Transcribe the data below exactly, but only from the line containing "[172,139,313,156] wait for" through its final line, both included.

======

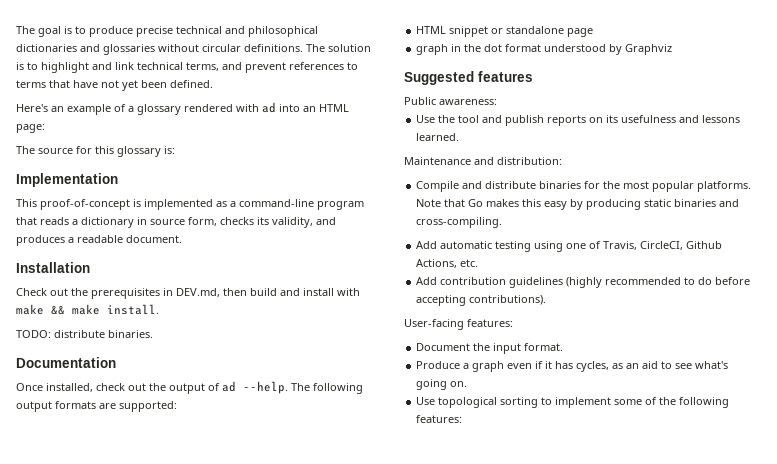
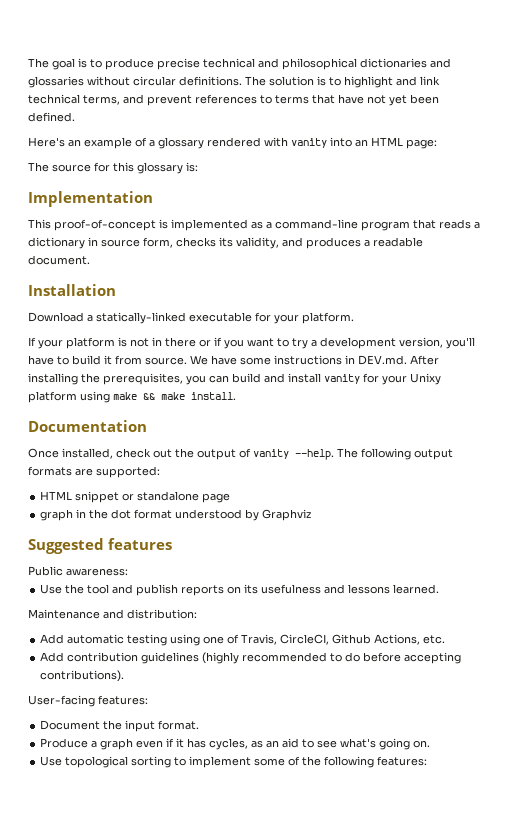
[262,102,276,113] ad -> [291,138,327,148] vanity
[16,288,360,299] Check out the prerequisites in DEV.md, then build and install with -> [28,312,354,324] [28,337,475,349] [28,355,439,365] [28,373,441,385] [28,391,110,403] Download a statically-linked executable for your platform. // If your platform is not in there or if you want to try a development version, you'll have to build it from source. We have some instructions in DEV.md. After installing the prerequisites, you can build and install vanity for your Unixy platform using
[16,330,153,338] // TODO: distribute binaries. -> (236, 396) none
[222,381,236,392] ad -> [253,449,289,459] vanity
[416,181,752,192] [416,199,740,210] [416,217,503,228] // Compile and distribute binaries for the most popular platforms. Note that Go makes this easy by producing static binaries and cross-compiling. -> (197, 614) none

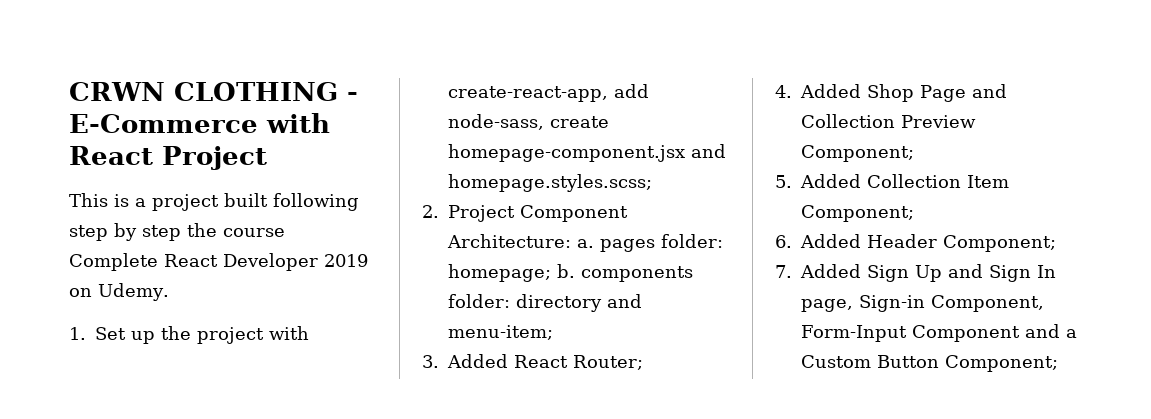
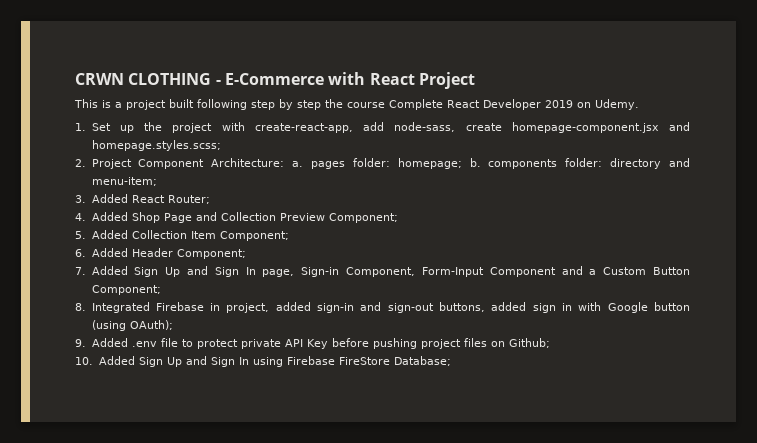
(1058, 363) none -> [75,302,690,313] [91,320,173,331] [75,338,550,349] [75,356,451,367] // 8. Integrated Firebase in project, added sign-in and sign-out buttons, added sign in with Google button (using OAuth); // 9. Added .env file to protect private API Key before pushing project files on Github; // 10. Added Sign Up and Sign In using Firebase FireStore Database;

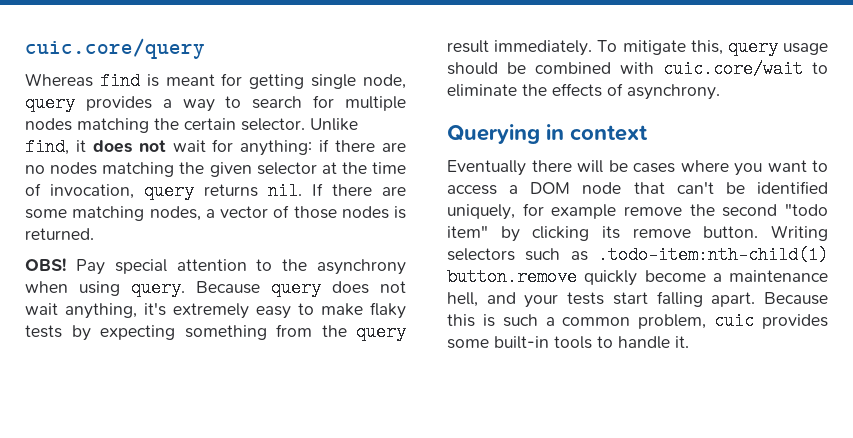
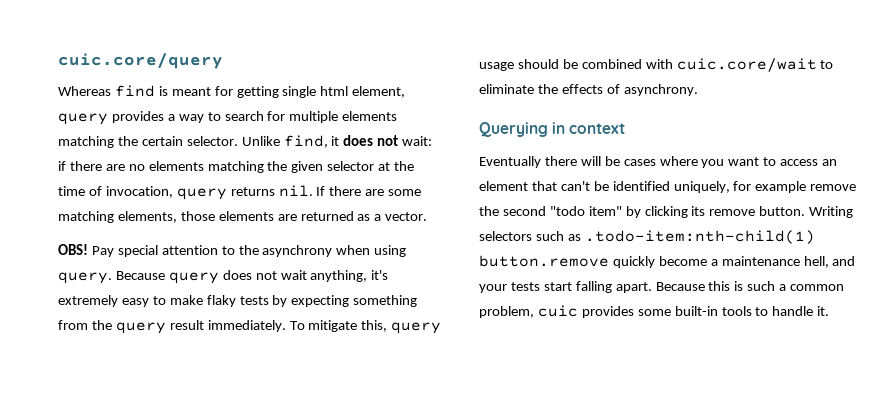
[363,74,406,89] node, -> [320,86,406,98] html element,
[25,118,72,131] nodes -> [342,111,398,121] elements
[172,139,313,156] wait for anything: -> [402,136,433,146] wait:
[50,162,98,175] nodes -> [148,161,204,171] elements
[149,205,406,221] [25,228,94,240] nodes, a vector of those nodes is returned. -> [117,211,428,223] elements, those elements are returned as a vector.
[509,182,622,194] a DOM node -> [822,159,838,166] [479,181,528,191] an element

======

Exercise response:
[172,139,313,156] wait for anything: -> [402,136,433,146] wait:
[50,162,98,175] nodes -> [148,161,204,171] elements
[149,205,406,221] [25,228,94,240] nodes, a vector of those nodes is returned. -> [117,211,428,223] elements, those elements are returned as a vector.
[509,182,622,194] a DOM node -> [822,159,838,166] [479,181,528,191] an element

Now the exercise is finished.